#### Record extracts:
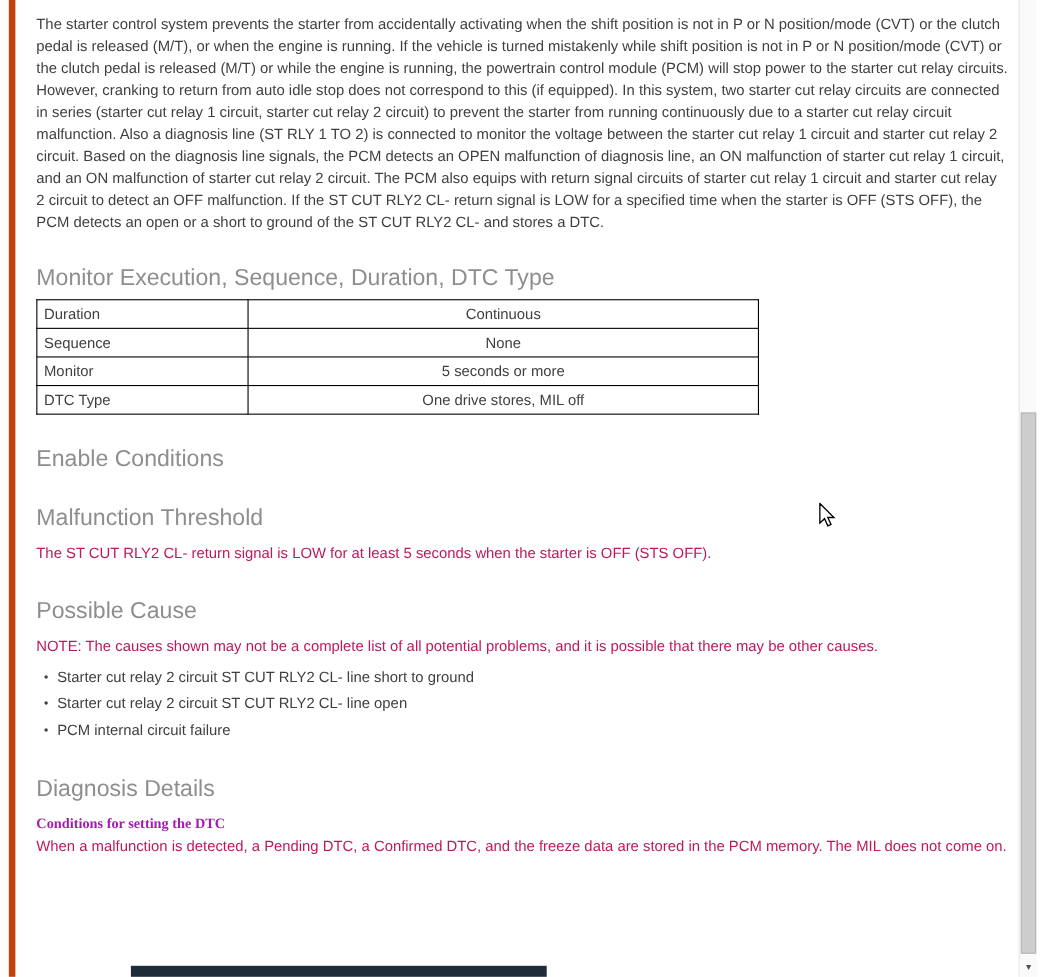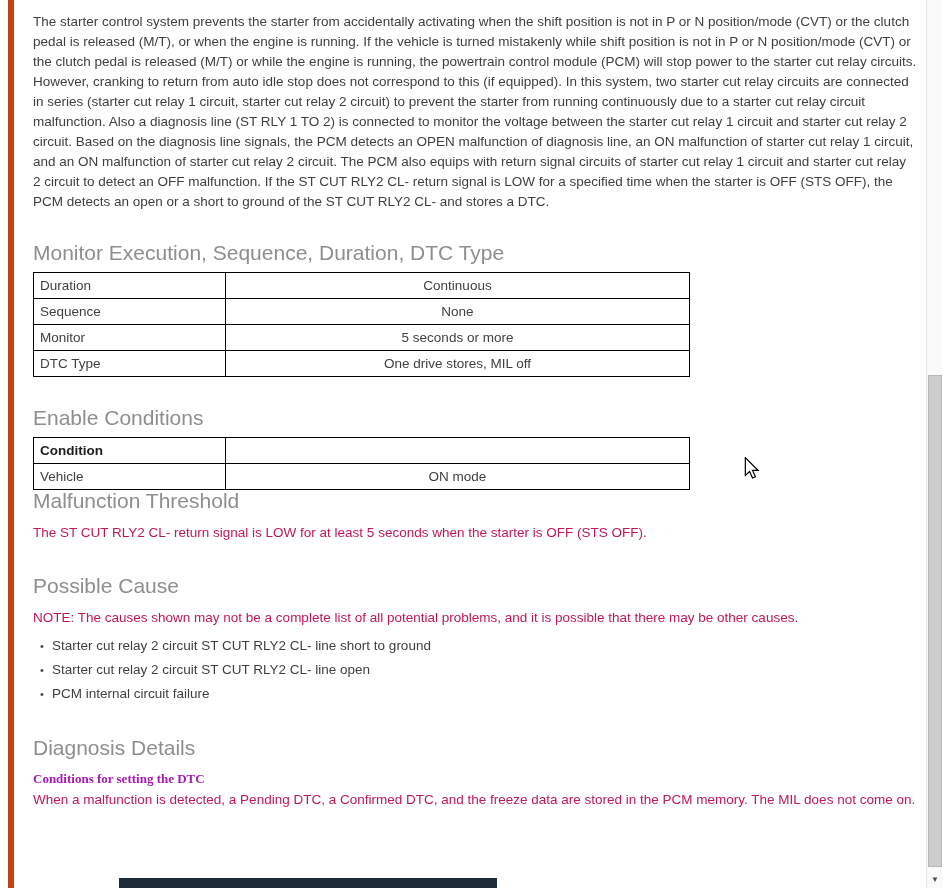"Condition" table { html: <table> <tbody> <tr> <td>Condition</td> <td></td> </tr> <tr> <td>Vehicle</td> <td>ON mode</td> </tr> </tbody> </table> -> none }
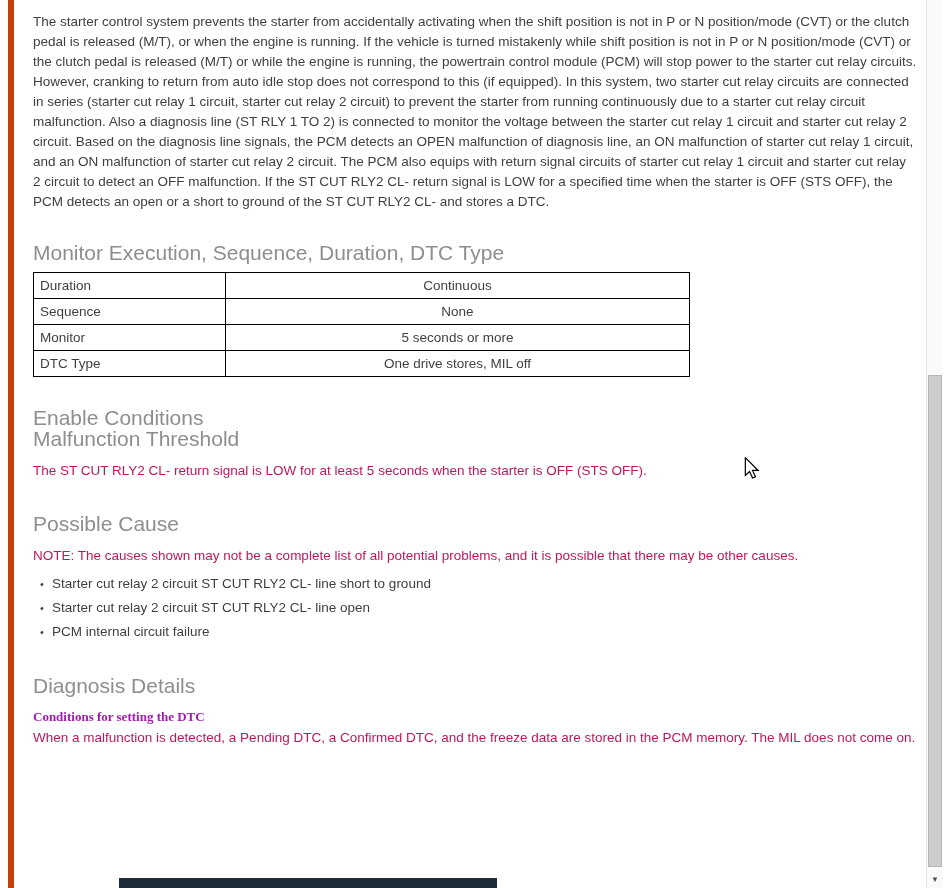"Malfunction Threshold" .h-threshold { margin-top: none -> 32px }
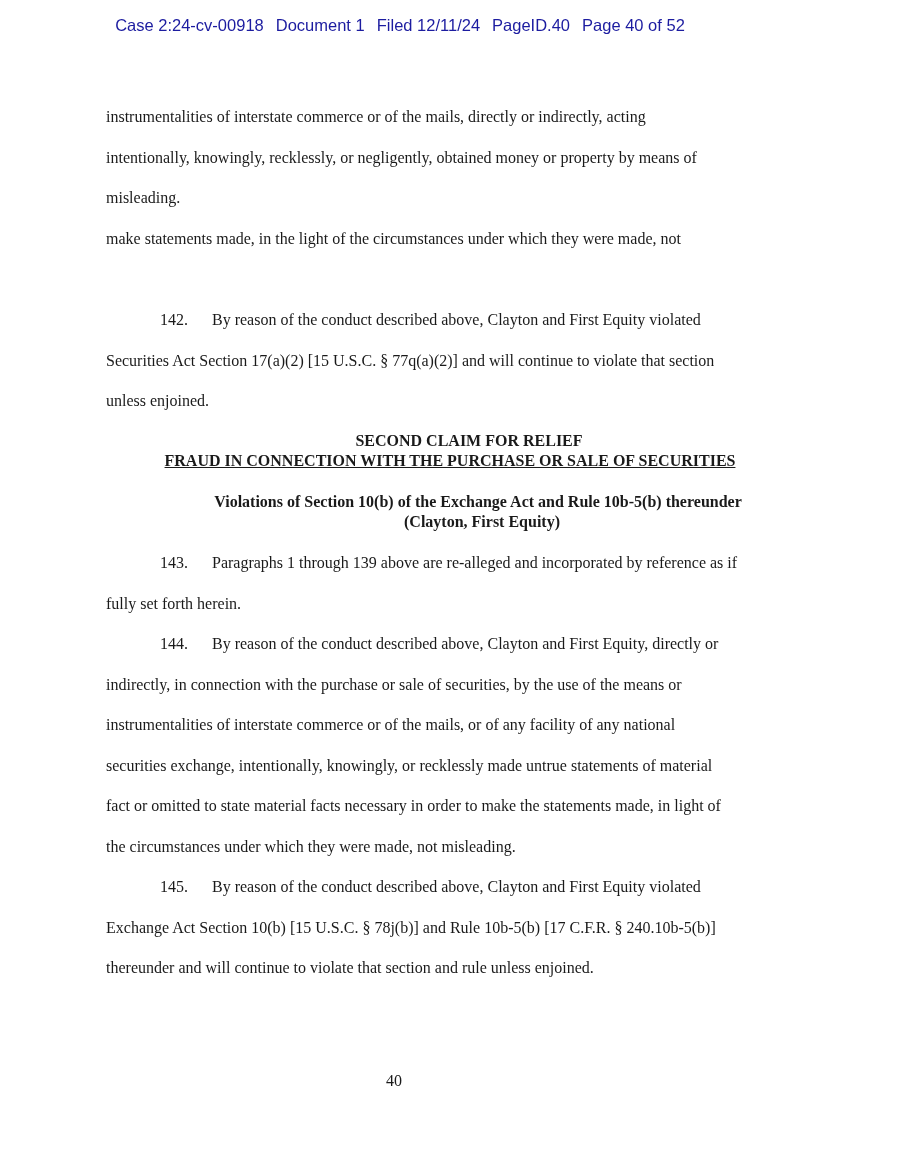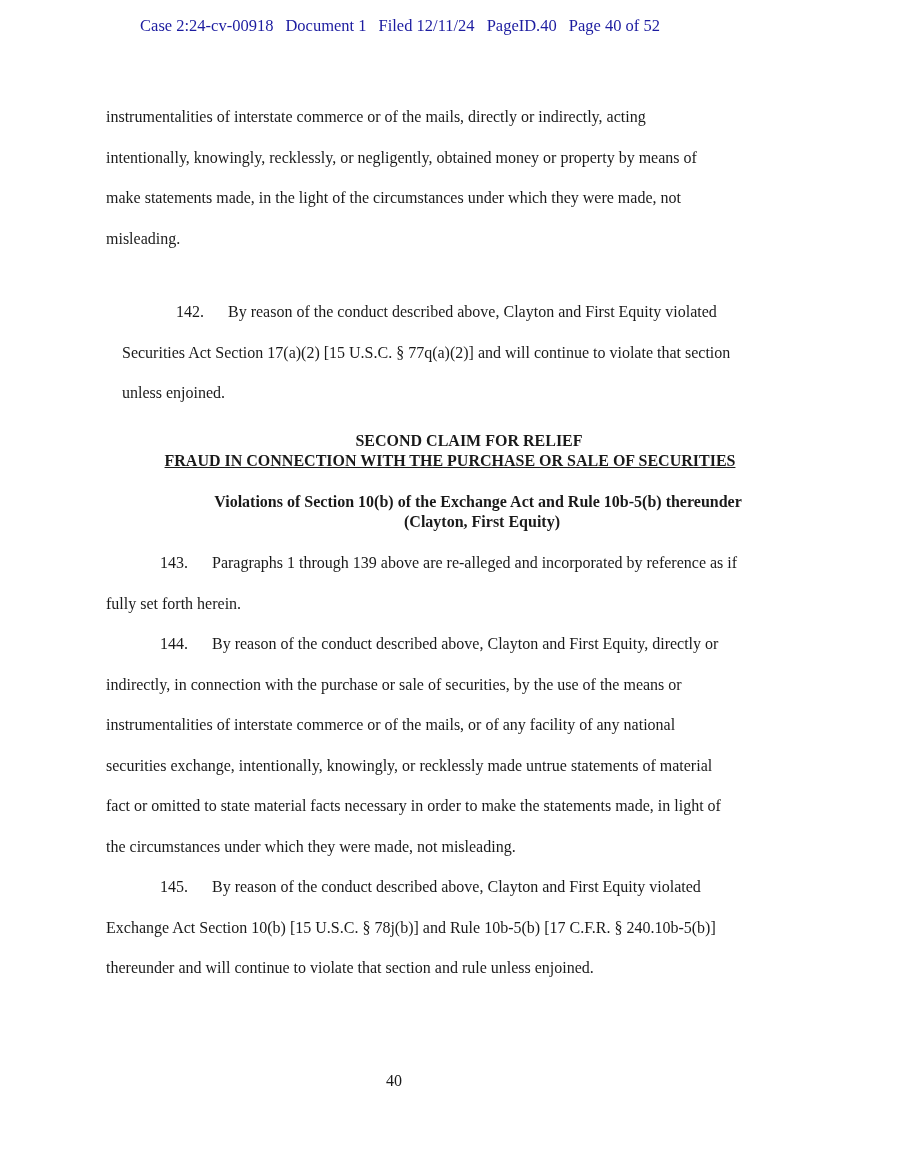"Case 2:24-cv-00918 Document 1 Filed" .header { font-family: Liberation Serif, serif -> Liberation Sans, sans-serif }
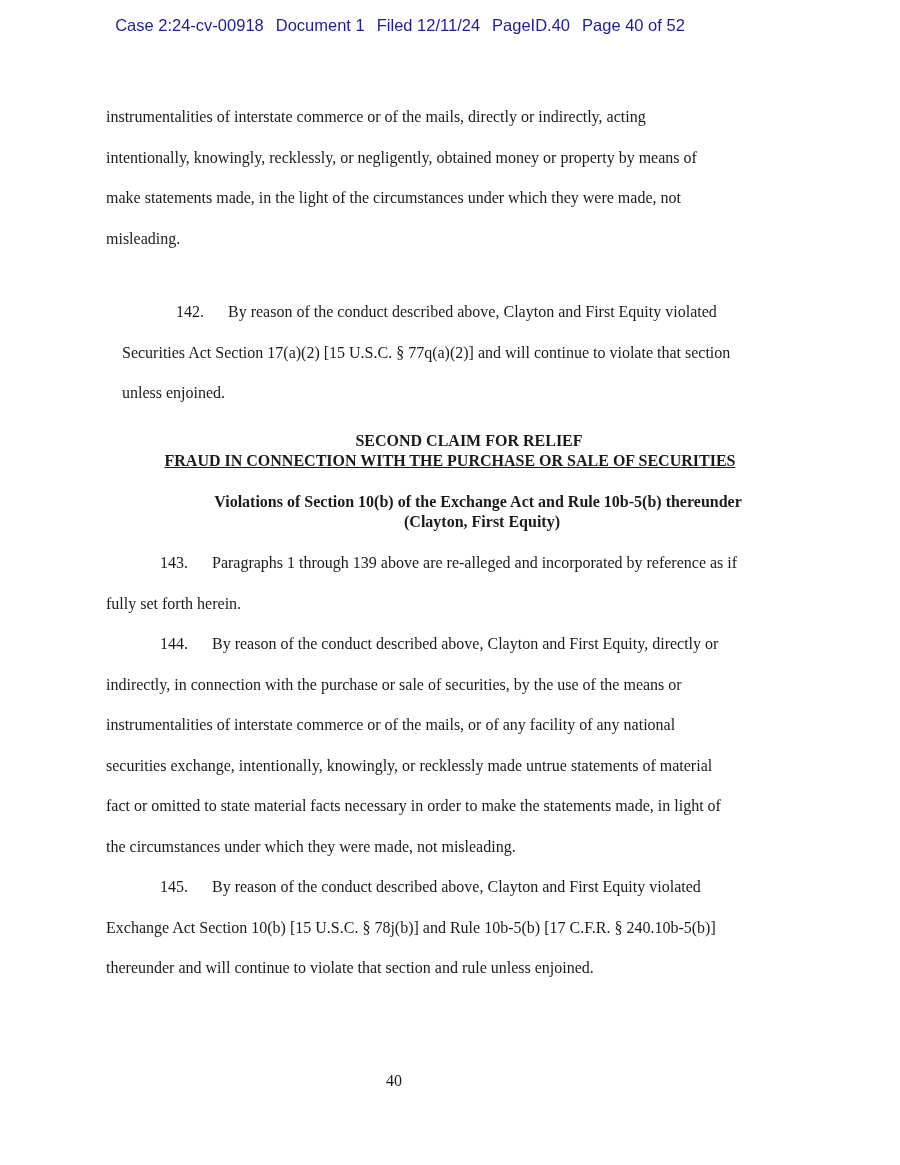"make statements made, in the" div.line { order: before "misleading." -> after "misleading." }
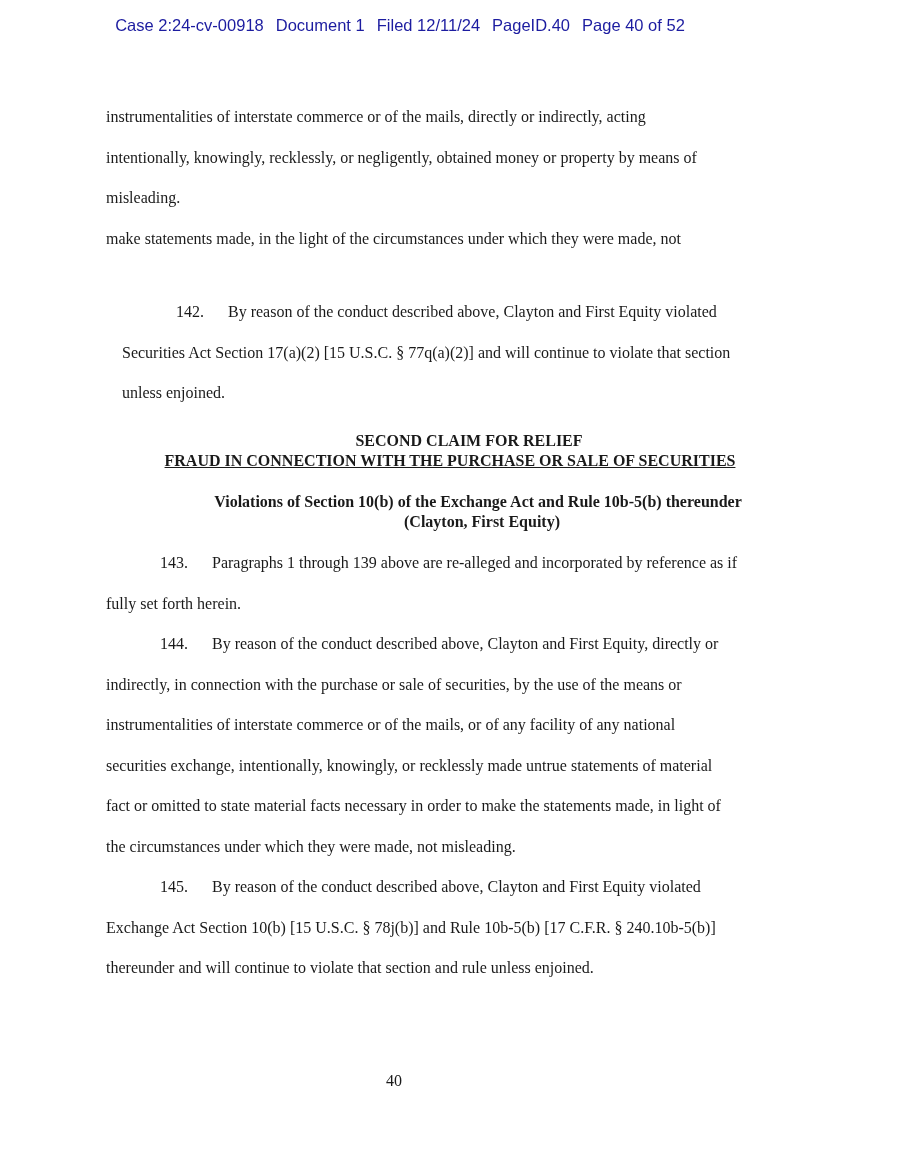"142. By reason of the" div.body-text { margin-left: 16px -> none; top: 292px -> 300px }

#### What needs to be done:
Without including any picture, copy the listing above exactly and in full.

#### Reply to the task:
"Condition" table { html: <table> <tbody> <tr> <td>Condition</td> <td></td> </tr> <tr> <td>Vehicle</td> <td>ON mode</td> </tr> </tbody> </table> -> none }
"Malfunction Threshold" .h-threshold { margin-top: none -> 32px }
"Case 2:24-cv-00918 Document 1 Filed" .header { font-family: Liberation Serif, serif -> Liberation Sans, sans-serif }
"make statements made, in the" div.line { order: before "misleading." -> after "misleading." }
"142. By reason of the" div.body-text { margin-left: 16px -> none; top: 292px -> 300px }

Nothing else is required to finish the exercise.